What is present

The present is unconditioned, radically permeable; you could call it eternity. So little of the activity of the mind appears to be concerned with the present – there are worries about the future; regrets at the past; what-ifs, endless what-ifs of every colour and condition – but actually to keep still in the present, that is more difficult, and yet it is our only solace, our only freedom.

Of course this is why we practice, really. There is nothing in our mind, not in our thoughts or our imaginings, not in our desires or our interpretations of what we sense, that is truly now. By the time we perceive, by the time we identify and analyse what we see or feel, it is already past.

But suppose we could just sense – not remark upon, identify, classify – just sense. Whether we sense our own body and its autonomic systems – breathing, sitting, even digestion – or whether we simply register the input from our senses as it is (sound without its being the sound of anything, light without anything lit up) perhaps we could be as close to the present as it is given us to be in life.

Now is not then, nor is it to come: it is not even the space of some minute fraction of a second, it is infinitely thin – and so it is infinite, without time. It rests in the ground directly, and so it is our true home. For us, though we cannot know what it is, perhaps it alone is true.

More on faith and belief

Last month I wrote a post quoting Alan Watts:

We must… make a clear distinction between belief and faith, because, in general practice, belief has come to mean a state of mind which is almost the opposite of faith. Belief, as I use the word here, is the insistence that the truth is what one would “lief” or wish it to be. The believer will open his mind to the truth on the condition that it fits in with his preconceived ideas and wishes. Faith, on the other hand, is an unreserved opening of the mind to the truth, whatever it may turn out to be. Faith has no preconceptions; it is a plunge into the unknown. Belief clings, but faith lets go. In this sense of the word, faith is the essential virtue of science, and likewise of any religion that is not self-deception.

Alan Watts, The Wisdom of Insecurity

The more I think about this, the more crucial it seems to me for the non-religious contemplative life. Religion, as defined in Wikipedia, “is a range of social-cultural systems, including designated behaviors and practices, morals, beliefs, worldviews, texts, sanctified places, prophecies, ethics, or organizations, that generally relate humanity to supernatural, transcendental, and spiritual elements—although there is no scholarly consensus over what precisely constitutes a religion.”

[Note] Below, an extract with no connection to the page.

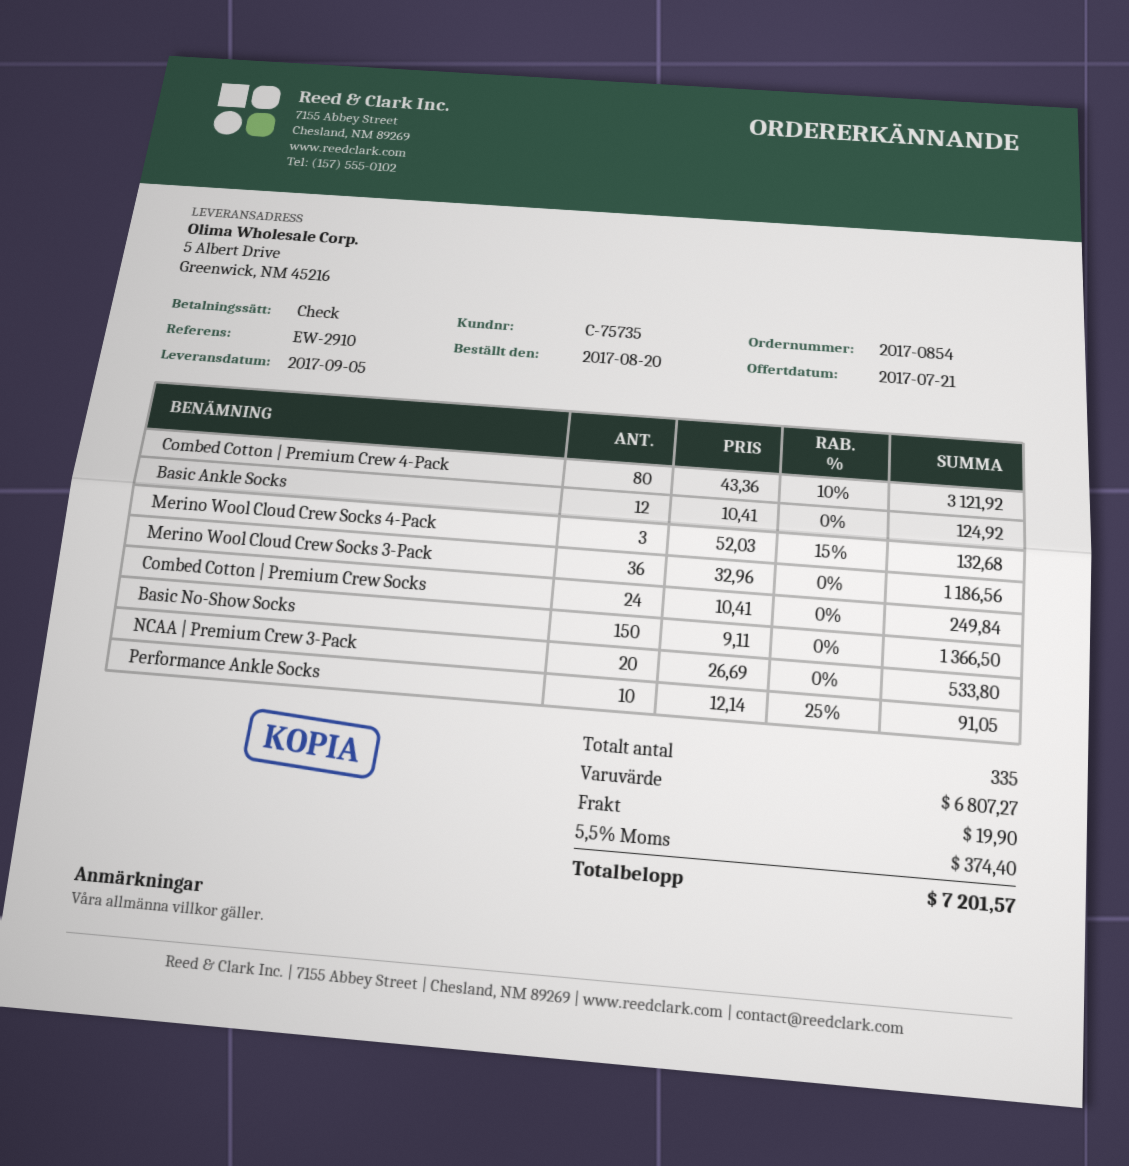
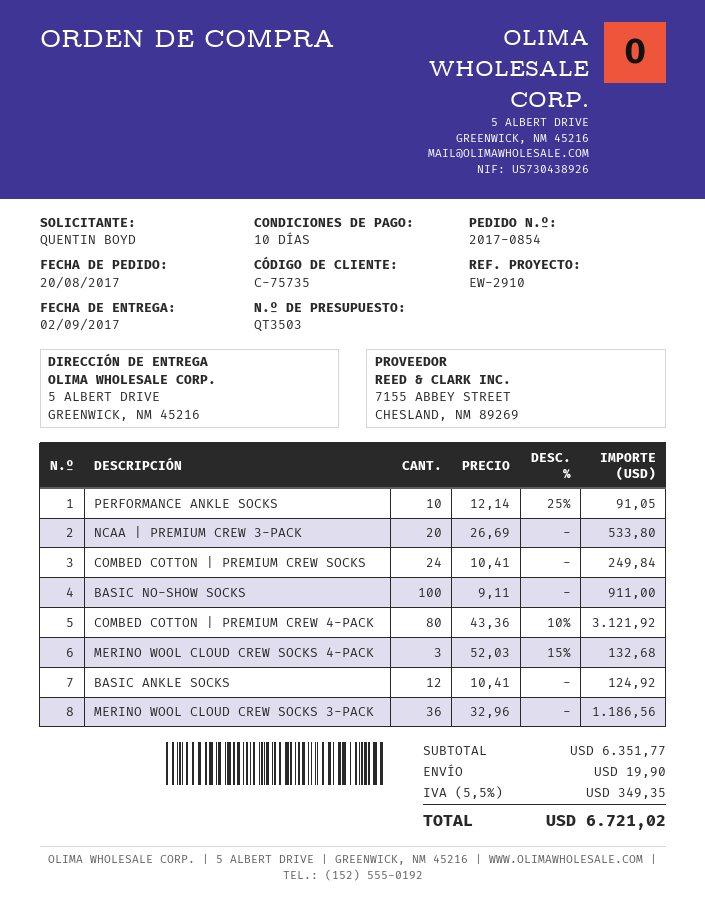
delivery date: 2017-09-05 -> 2017-09-02
Basic No-Show Socks: 150 x 9.11 = 1366.50 -> 100 x 9.11 = 911.00
subtotal: 6807.27 -> 6351.77
tax: 5.5% = 374.40 -> 5.5% = 349.35
total: 7201.57 -> 6721.02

Spirituality, on the other hand, is perhaps best defined by Sam Harris:

Spirituality begins with a reverence for the ordinary that can lead us to insights and experiences that are anything but ordinary. And the conventional opposition between humility and hubris has no place here. Yes, the cosmos is vast and appears indifferent to our mortal schemes, but every present moment of consciousness is profound. In subjective terms, each of us is identical to the very principle that brings value to the universe. Experiencing this directly—not merely thinking about it—is the true beginning of spiritual life.

Waking Up

Faith is often used (and Sam Harris is sometimes guilty of this) merely as an alternative word for belief, whereas Watts’ definition seems to me far closer to the mark: “an unreserved opening of the mind to the truth, whatever it may turn out to be. Faith has no preconceptions; it is a plunge into the unknown.” This is precisely the kind of faith I find I need to continue with a contemplative practice, which is almost by definition “a plunge into the unknown”: the psychonaut casting off from the shores of consensus (conditioned) reality. (In this context, it is worth remarking that in a theocentric society, religious belief is consensus reality!)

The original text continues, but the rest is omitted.